Then, in another flash, he was back in his cocoon again, prisoner in this decorous roomful of things which he did not want. There was a silver cigarette-box on a polished table; there was an ivory paper-knife stuck into the leaves of a book he was reading, a parquetted floor spread with Persian rugs, and all these things were symbols of slavery, chains that bound him, or, at the best, bright objects by which a baby is diverted from its crying for the moon. And the clock chiming its half-hour after seven told him he must conform to the prison rules and go to dress for dinner at Mrs. Hancock’s.
He took out of his coat-pocket an envelope about which, up to this moment, he had completely forgotten. It contained the ticket for a box at the opera, which he had bought that day for a performance of “Siegfried” in a week’s time. He hoped to persuade the ladies next door to be his guests, and since the pursuance of this formed part of the resumption of ordinary normal life he meant to propose his plans to them. But both when he bought the ticket and now, he saw that it might bear on the life that lay within the cocoon. More than all the material diversion or business of the world he wanted to go with Elizabeth to “Siegfried.” And, with his hat, when he started to dinner, he took the book of the music with him.

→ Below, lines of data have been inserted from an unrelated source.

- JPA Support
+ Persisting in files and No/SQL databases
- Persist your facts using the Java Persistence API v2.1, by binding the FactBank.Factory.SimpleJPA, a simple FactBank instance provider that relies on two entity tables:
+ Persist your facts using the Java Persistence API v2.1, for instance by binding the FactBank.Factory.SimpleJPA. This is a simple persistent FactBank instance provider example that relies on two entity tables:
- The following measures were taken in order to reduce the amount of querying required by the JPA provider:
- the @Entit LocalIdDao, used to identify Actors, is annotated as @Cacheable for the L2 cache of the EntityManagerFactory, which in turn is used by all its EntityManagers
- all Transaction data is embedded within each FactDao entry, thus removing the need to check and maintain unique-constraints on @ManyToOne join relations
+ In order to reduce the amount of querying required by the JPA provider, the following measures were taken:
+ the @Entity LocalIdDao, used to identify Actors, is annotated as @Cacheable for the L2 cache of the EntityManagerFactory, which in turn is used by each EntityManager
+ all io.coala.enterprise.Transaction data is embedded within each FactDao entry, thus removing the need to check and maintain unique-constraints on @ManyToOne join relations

He was a little late as judged by the iron punctuality of Arundel, and he found the ladies assembled. He had one moment of intense nervousness as he entered, but it was succeeded by an eagerness not less intense when he saw Elizabeth’s cordial and welcoming smile. That set the note for him; he had already determined on the same key, and he knew himself in tune with it.
As he shook hands with the girl he laughed and turned to Mrs. Hancock, involuntarily detaining Elizabeth’s hand one second, not more, than was quite usual.
“I was rather nervous,” he said. “I intruded on Elizabeth’s practice this afternoon. Perhaps she has told you. In fact, I meant to stay to wait for your return and Edith’s, but I found it quite impossible.”
“Dear!” said Mrs. Hancock. “Yes, Lind has told us dinner is ready. Did Elizabeth scold you?”
Elizabeth, equally relieved, laughed.
“You behaved very rudely, Edward,” she said; “and, as a matter of fact, I didn’t tell them. I wanted to screen you. But as you don’t seem in the least ashamed of yourself I shall give you up.”
“What revelations we are going to have!” said Mrs. Hancock. “Yes, your favourite soup, Edward. Mrs. Williams thought of it when she heard you were coming. She sent out for the cream. Now let us hear all about it. I thought there was some mystery.”
This was not quite true. Mrs. Hancock had not thought anything whatever about it. But this phrase of purely dinner conversation disconcerted Elizabeth for a moment. Edith, suddenly looking up, perceived this obscure embarrassment.
“No, Aunt Julia, there was no mystery,” said Elizabeth. “There was merely my mistaken kindness in sparing Edward. Now I shall sacrifice and expose him. He came in when I was practising quietly, so that I didn’t hear him, and sat down to listen. And when I had finished my piece I turned round and saw him, and, of course, I was startled and annoyed. Wasn’t it caddish of him! Do say it was caddish!”
That should have been sufficiently robust to have carried off and finished with the subject. But it so happened that Mrs. Hancock went on.
“My dear, what words to use!” she said. “Edith will be up in arms. Look, there is another flash of lightning! We shall have a regular storm, I am afraid. And what did you say to him?”
“She told me to go away,” said Edward, “which I did. And I asked her to forgive me. I don’t know if she’s done that yet.”
The desire for secret communication with her prompted and impelled him.
“I shall ask her later if she has,” he said, raising his eyes to her face. “Her screening me was a sign of her softening.”
“But her giving you away now shows signs of hardening again,” said Edith.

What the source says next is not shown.